Quantitative autoradiographic measurement of cocaine-induced regional myocardial metabolic changes in hypertensive rats

Abstract

A rat model of hypertensive cardiomyopathy was studied to evaluate the acute effects of cocaine on the myocardium. Using autoradiographic microimaging techniques, myocardial perfusion ( 201Tl) and energy substrate utilization (glucose: [ 14C]2-fluoro-2-deoxy- d-glucose—[ 14C]2DG and fatty acid (15-[ p-iodophenyl]) -3- R,S-methyl pentadecanoic acid—[ 131I]BMIPP) were studied in Dahl strain salt-sensitive normotensive and hypertensive rats with and without intravenous cocaine.

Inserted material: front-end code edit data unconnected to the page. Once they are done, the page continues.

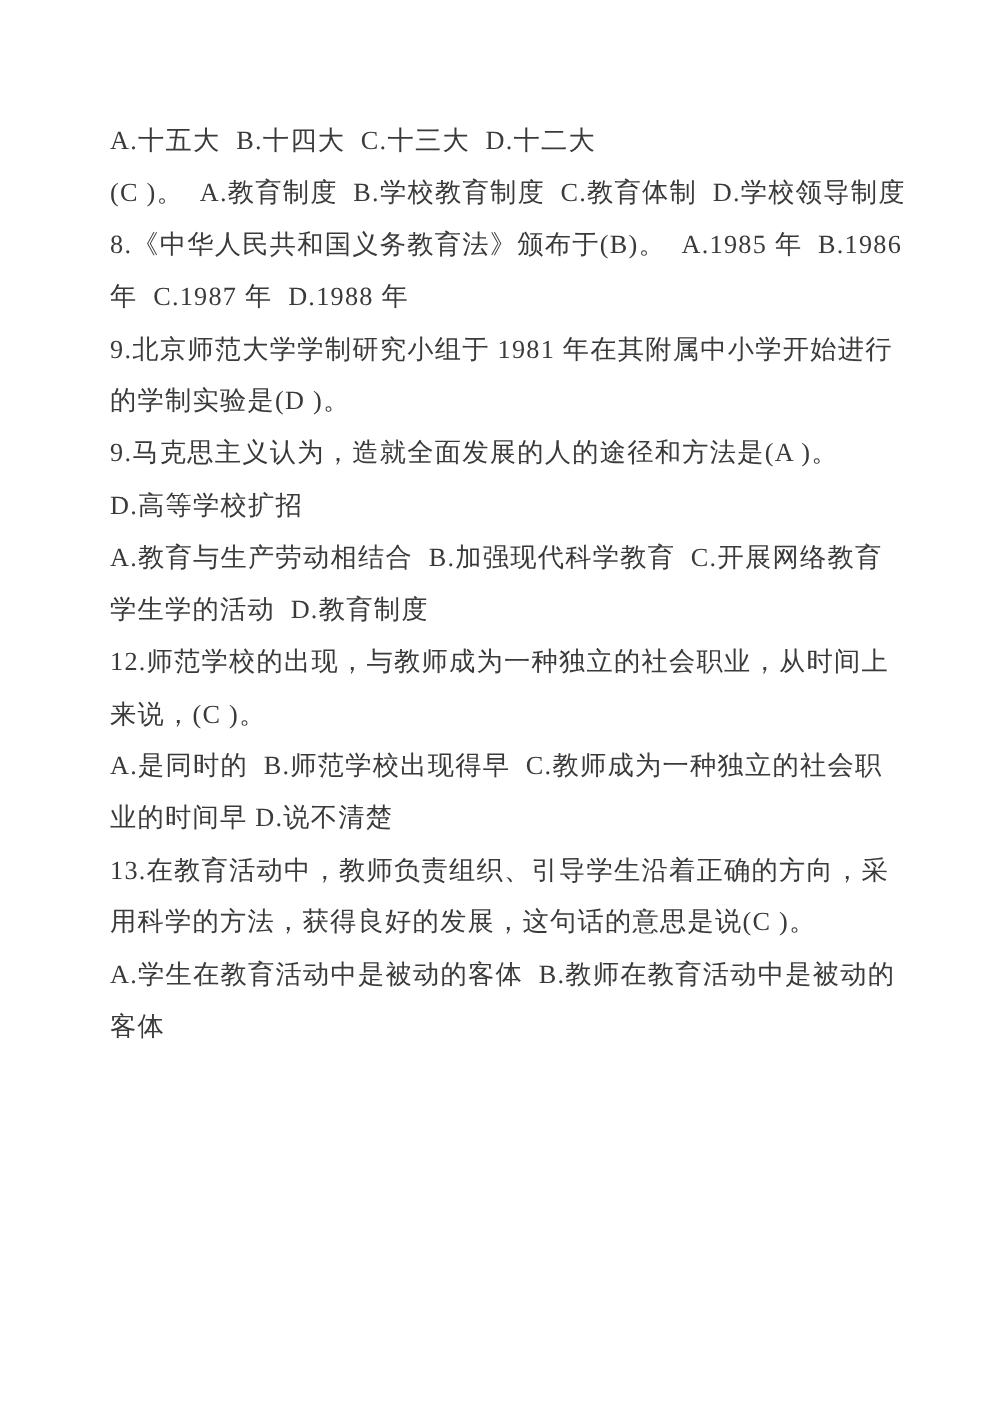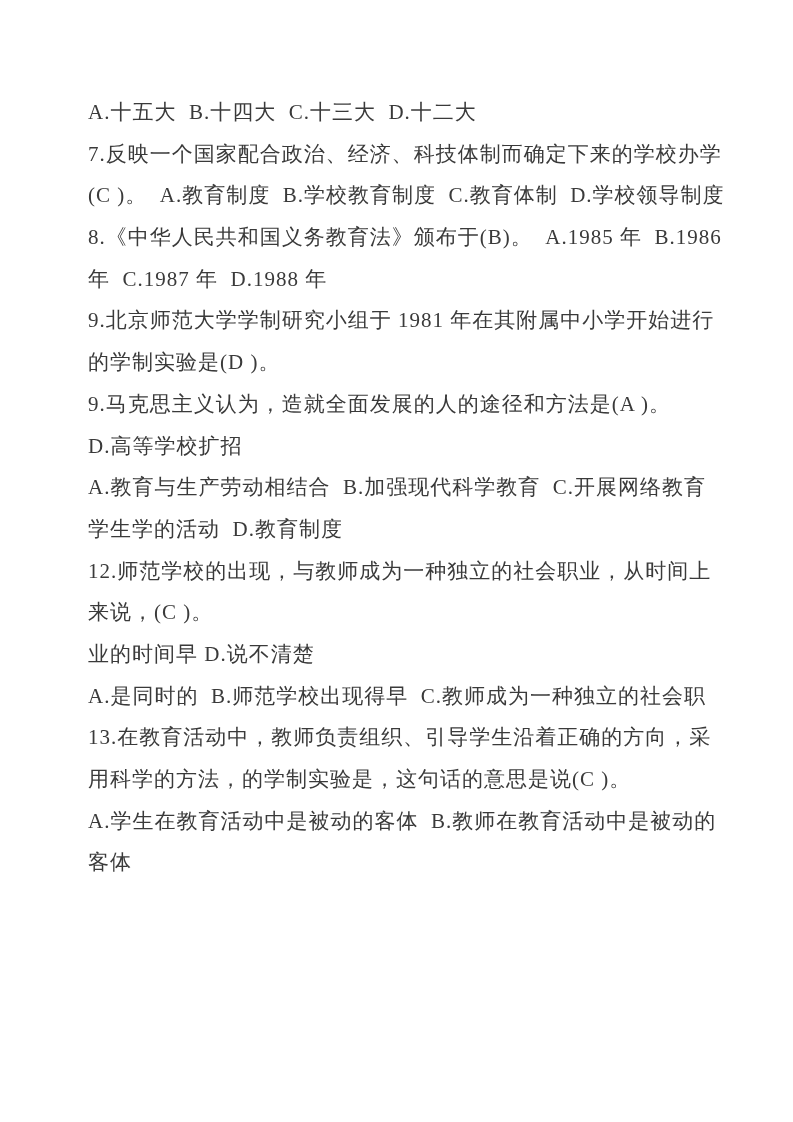"7.反映一个国家配合政治、经济、科技体制而确定下来的学校办学" div.line { html: <div>7.反映一个国家配合政治、经济、科技体制而确定下来的学校办学</div> -> none }
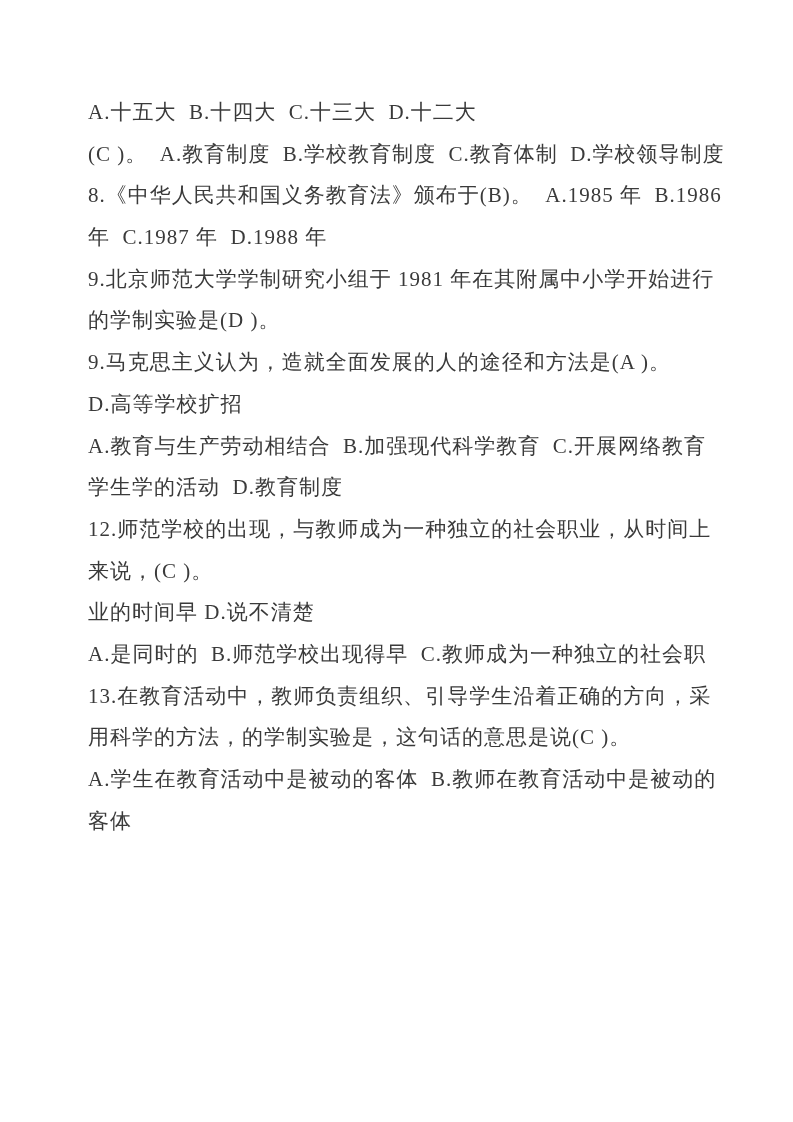"业的时间早 D.说不清楚" div.line { order: before "A.是同时的 B.师范学校出现得早 C.教师成为一种独立的社会职" -> after "A.是同时的 B.师范学校出现得早 C.教师成为一种独立的社会职" }
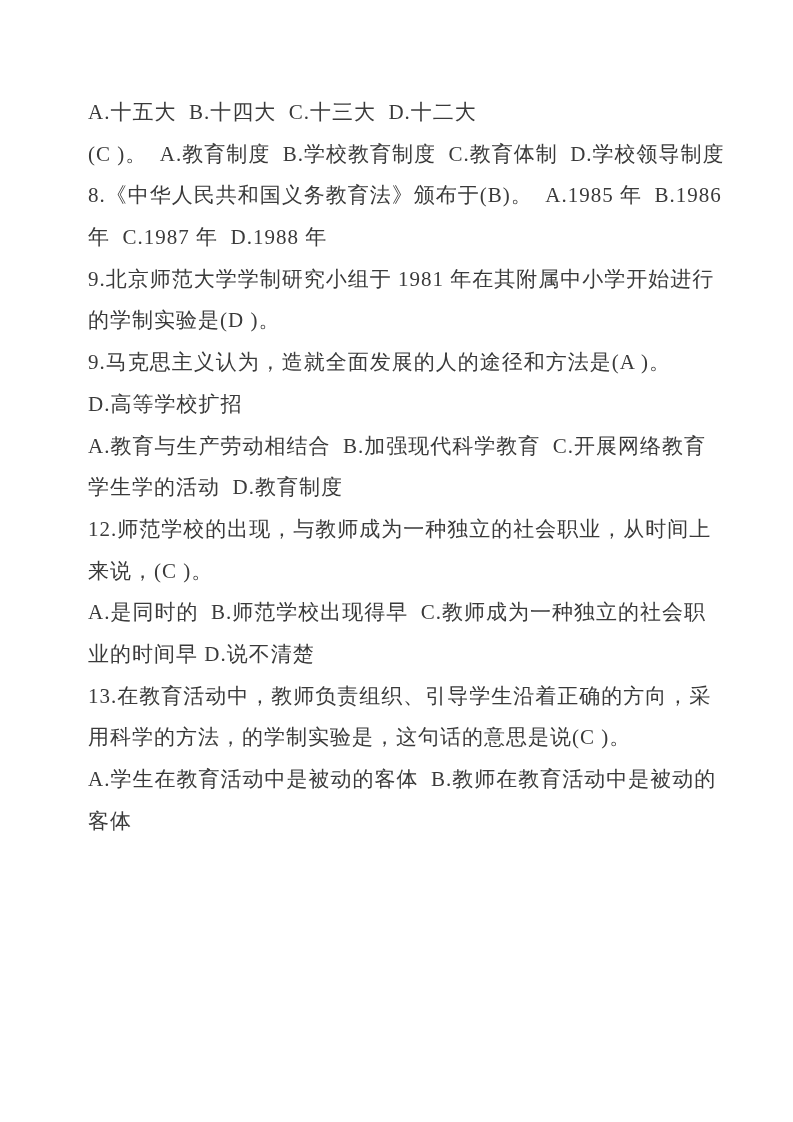"用科学的方法，的学制实验是，这句话的意思是说(C )。" div.line { text: 的学制实验是 -> 获得良好的发展 }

The right ventricle, septum, endocardium and epicardium of the left ventricle were analyzed. Increased perfusion (18%) was seen in the myocardium of the hypertensive rats as compared to the normotensive rats. There was higher [ 14C]2DG (254%) and lower fatty acid (13.2%) uptake in the hypertensive rats, indicative of a shift from aerobic to anaerobic substrate utilization. In cocaine-treated normotensive rats, a generalized decrease in myocardial perfusion (30%) and increased glucose metabolism (89%) was seen. In cocaine-treated hypertensive rats, the increased myocardial perfusion (16%) was heterogeneous and was more pronounced in septum and epicardium. The endocardium and epicardium in the hypertensive rats showed an overall increase (23%) in glucose utilization after cocaine which was not as dramatic as was seen in the normotensive heart and a slight increase in fatty acid utilization. These results are consistent with prior observations that under pressure overload the myocardium responds non-uniformly. It may well be that the hypertensive cardiomyopathic heart is unable to respond to the challenge of cocaine by further increasing glucose utilization. These data obtained in an animal model of hypertension seem to indicate that hypertension may increase the risk of cardiac complications related to cocaine.